BEGIN Working data

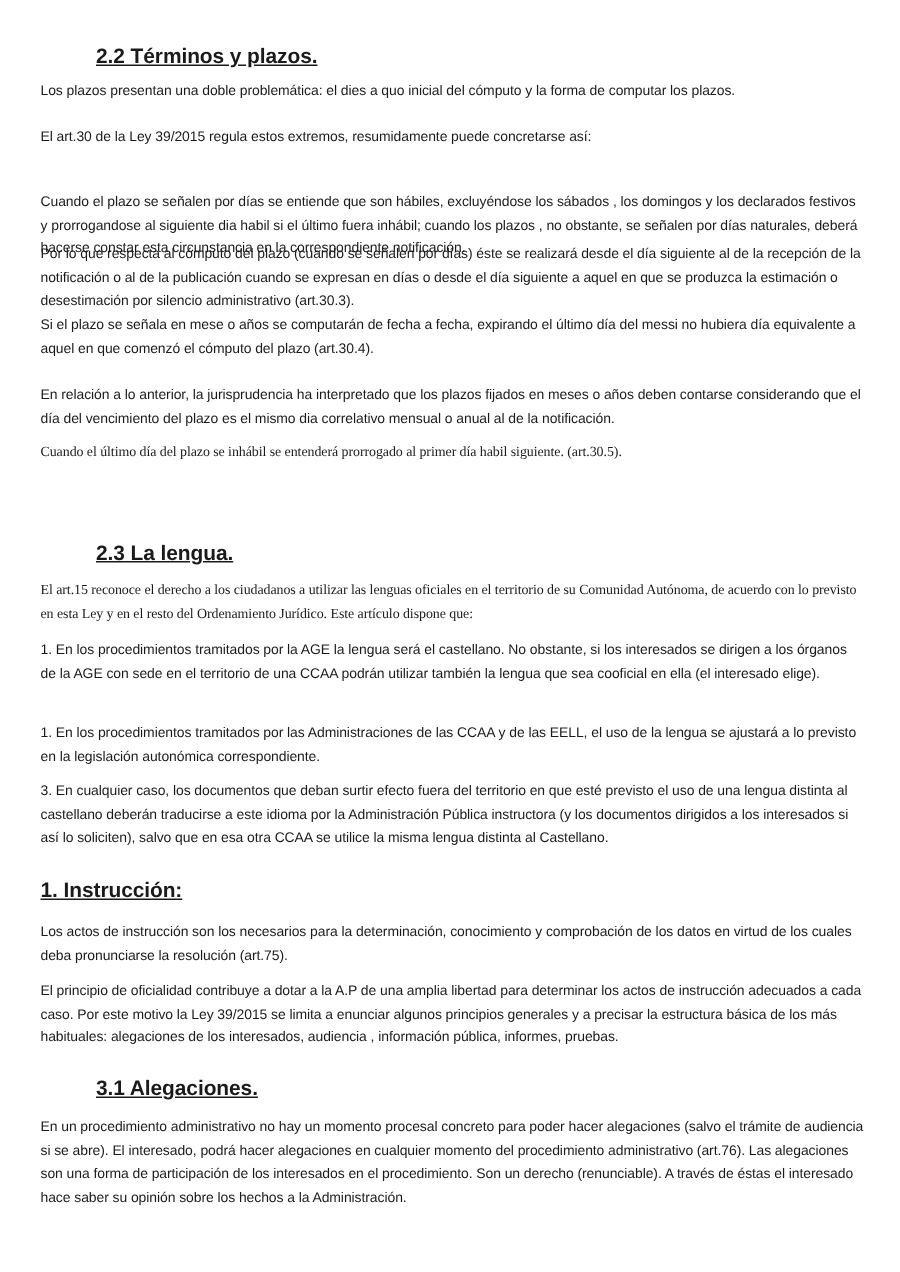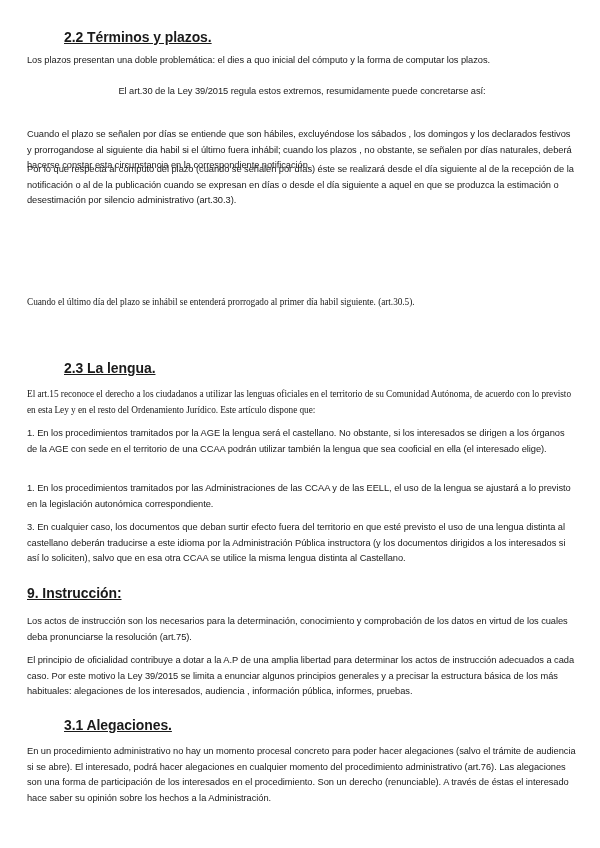"El art.30 de la Ley" p.blk { text-align: center -> none }
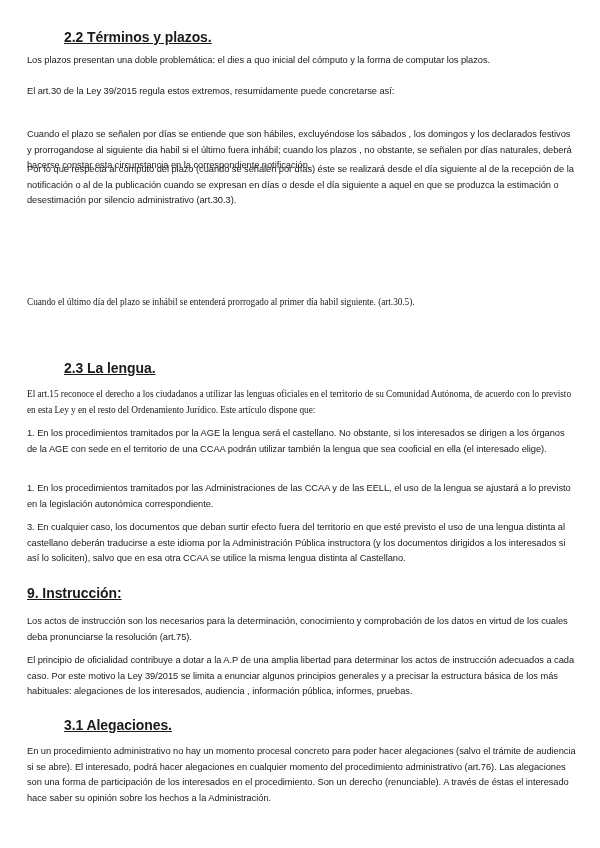"Si el plazo se señala" p.blk { html: none -> <p>Si el plazo se señala en mese o años se computarán de fecha a fecha, expirando el último día del messi no hubiera día equivalente a aquel en que comenzó el cómputo del plazo (art.30.4).</p> }
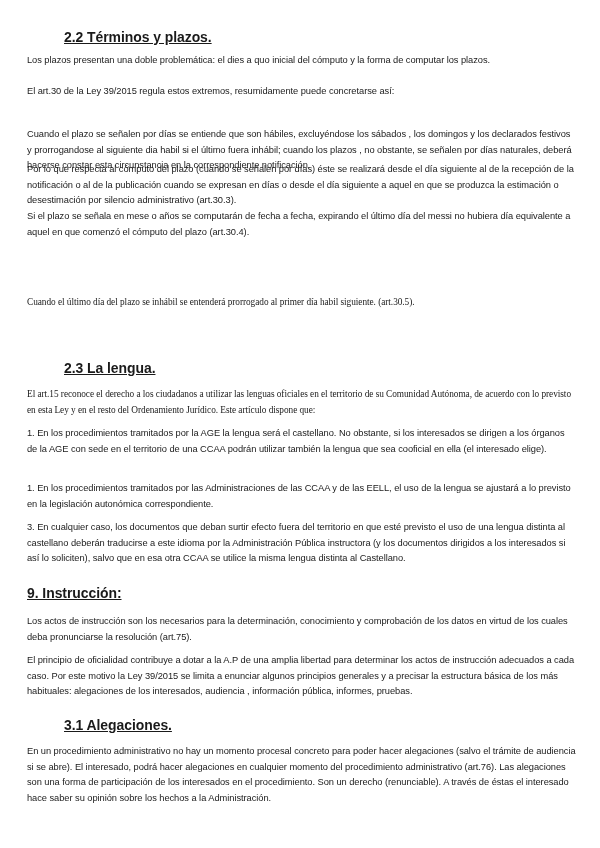"En relación a lo anterior," p.blk { html: none -> <p>En relación a lo anterior, la jurisprudencia ha interpretado que los plazos fijados en meses o años deben contarse considerando que el día del vencimiento del plazo es el mismo dia correlativo mensual o anual al de la notificación.</p> }
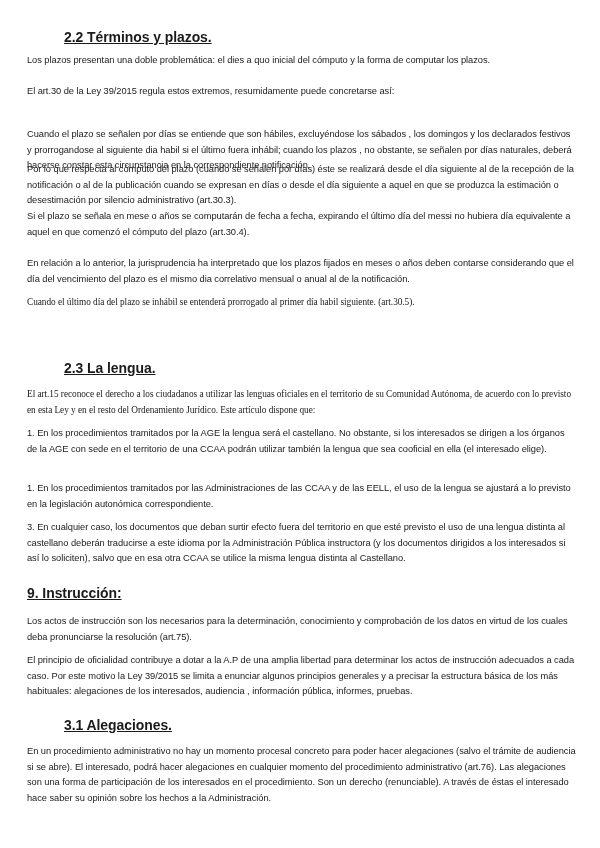"9. Instrucción:" h2.heading { text: 9 -> 1 }
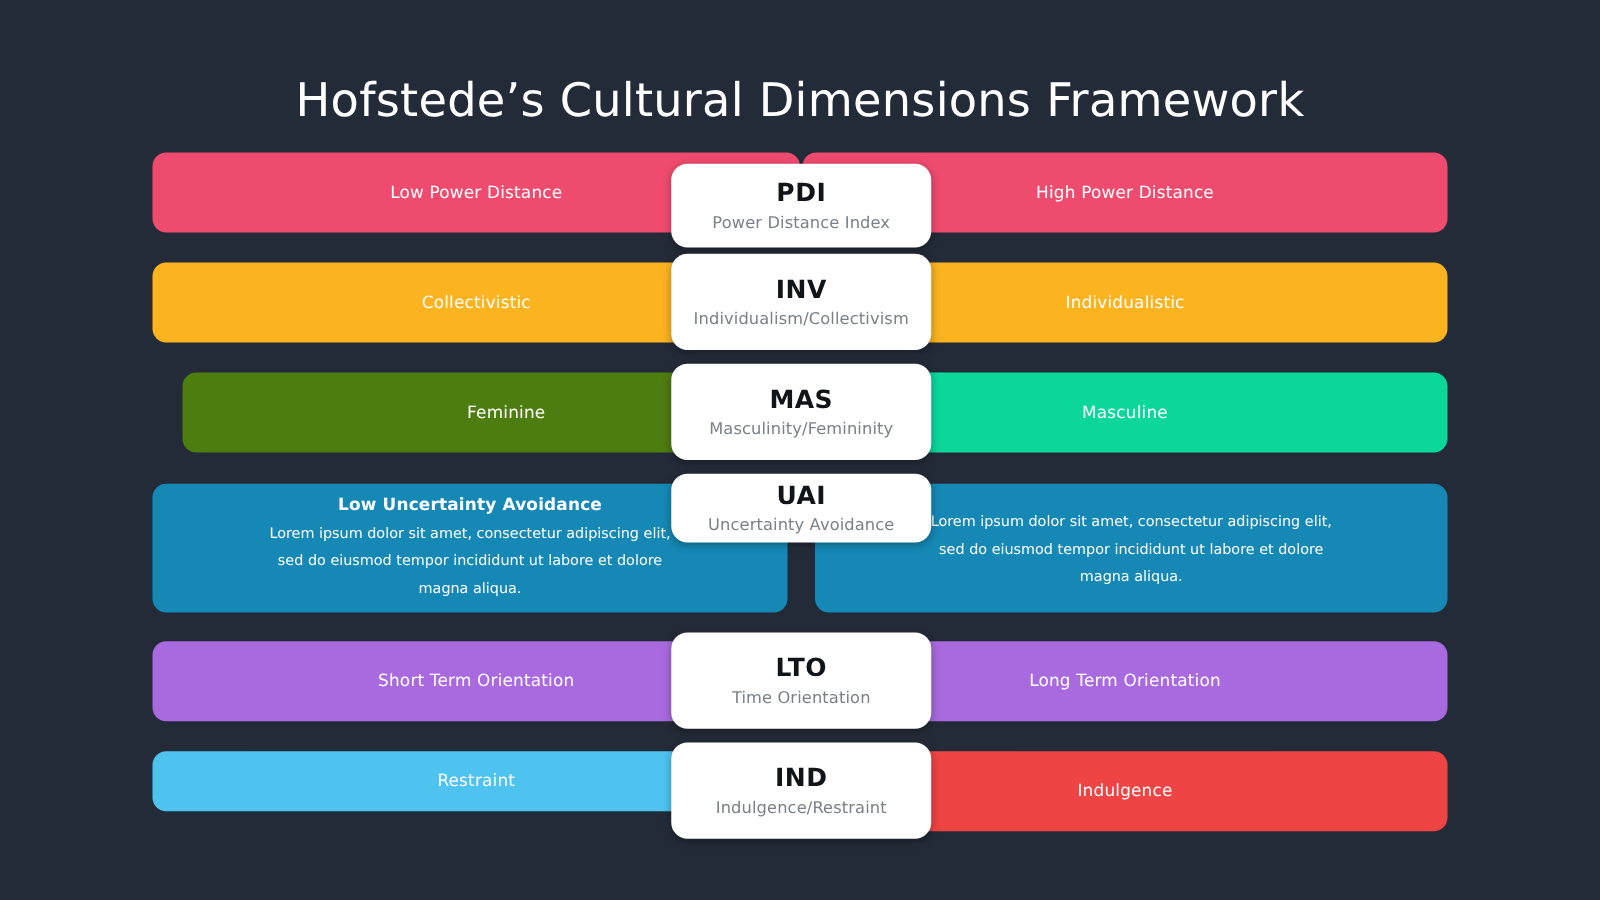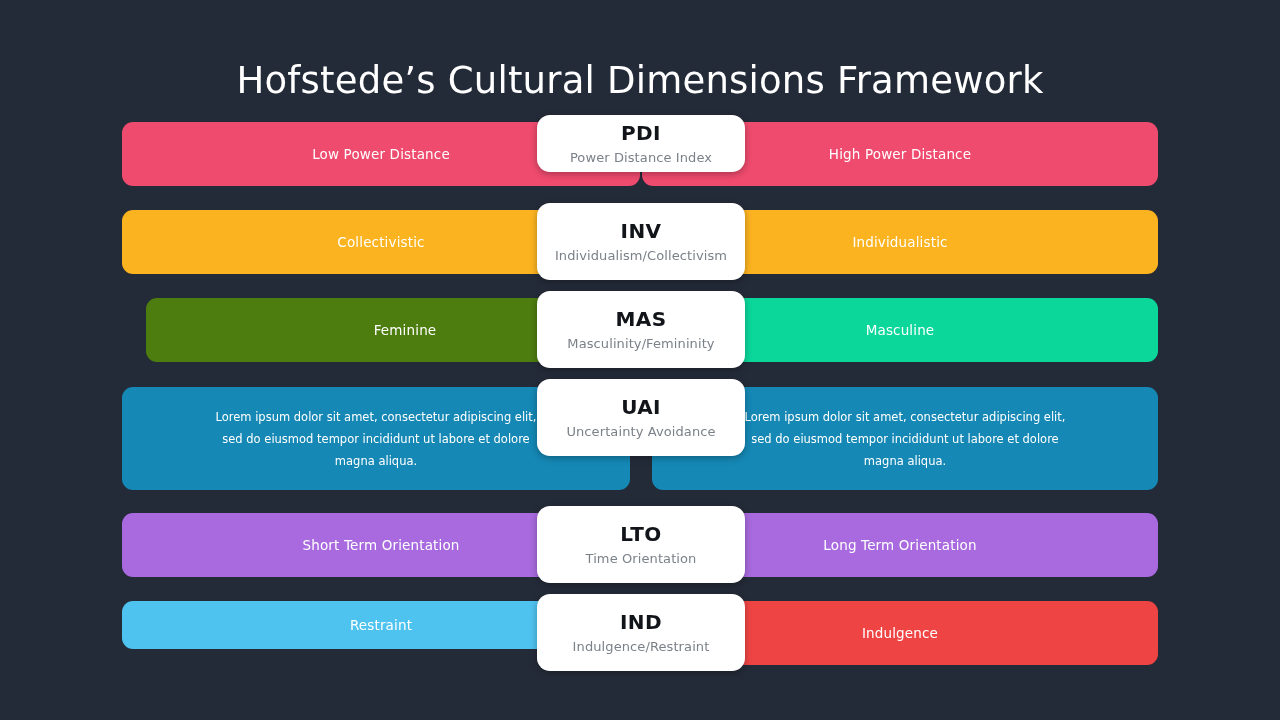"PDI" div.center-card { height: 57px -> 67px; top: 0px -> 16px }
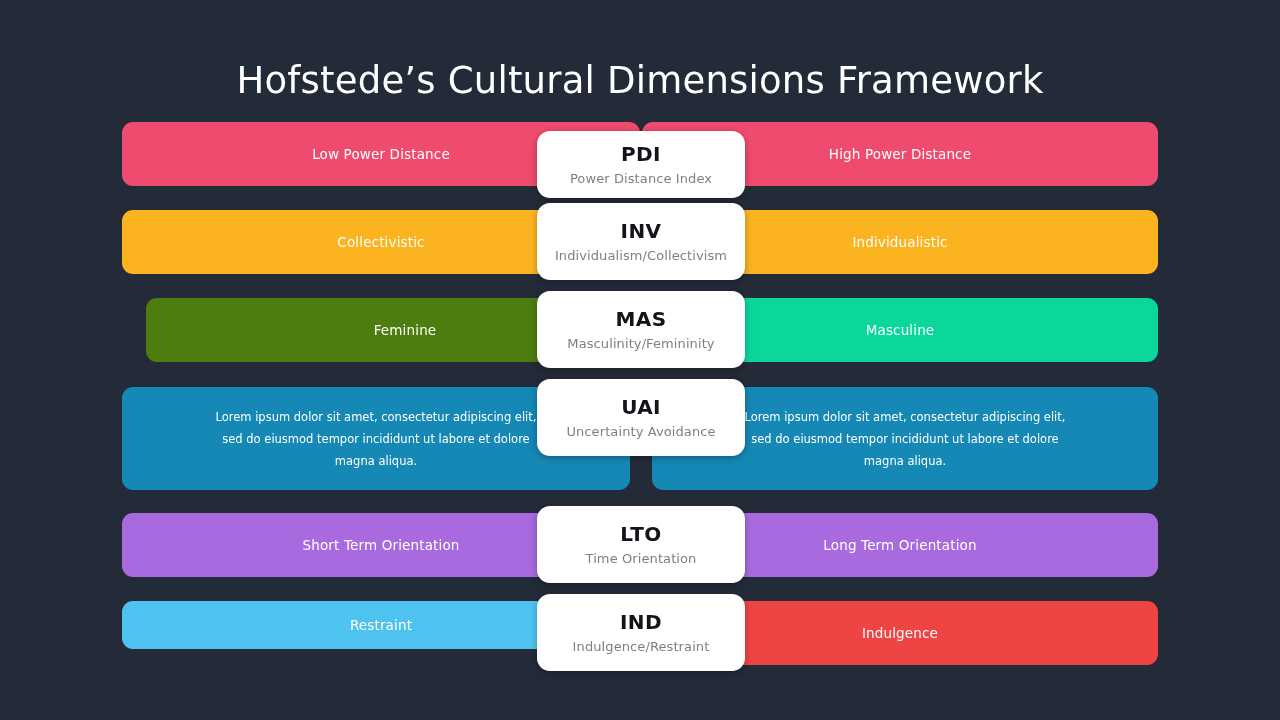"Low Uncertainty Avoidance" div.bar-heading { html: none -> <div>Low Uncertainty Avoidance</div> }
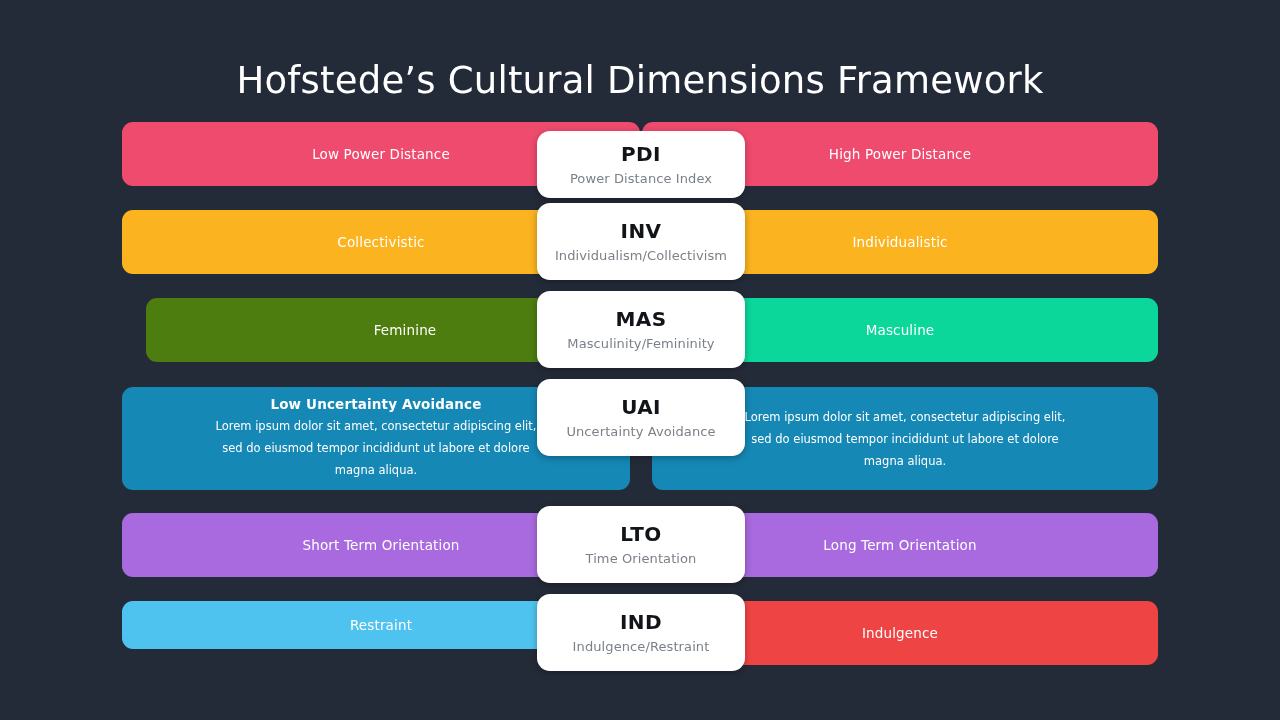"UAI" div.center-card { height: 77px -> 55px }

END Working data

Write out the material above exactly; no pictures.

* _Exercise output_:
"El art.30 de la Ley" p.blk { text-align: center -> none }
"Si el plazo se señala" p.blk { html: none -> <p>Si el plazo se señala en mese o años se computarán de fecha a fecha, expirando el último día del messi no hubiera día equivalente a aquel en que comenzó el cómputo del plazo (art.30.4).</p> }
"En relación a lo anterior," p.blk { html: none -> <p>En relación a lo anterior, la jurisprudencia ha interpretado que los plazos fijados en meses o años deben contarse considerando que el día del vencimiento del plazo es el mismo dia correlativo mensual o anual al de la notificación.</p> }
"9. Instrucción:" h2.heading { text: 9 -> 1 }
"PDI" div.center-card { height: 57px -> 67px; top: 0px -> 16px }
"Low Uncertainty Avoidance" div.bar-heading { html: none -> <div>Low Uncertainty Avoidance</div> }
"UAI" div.center-card { height: 77px -> 55px }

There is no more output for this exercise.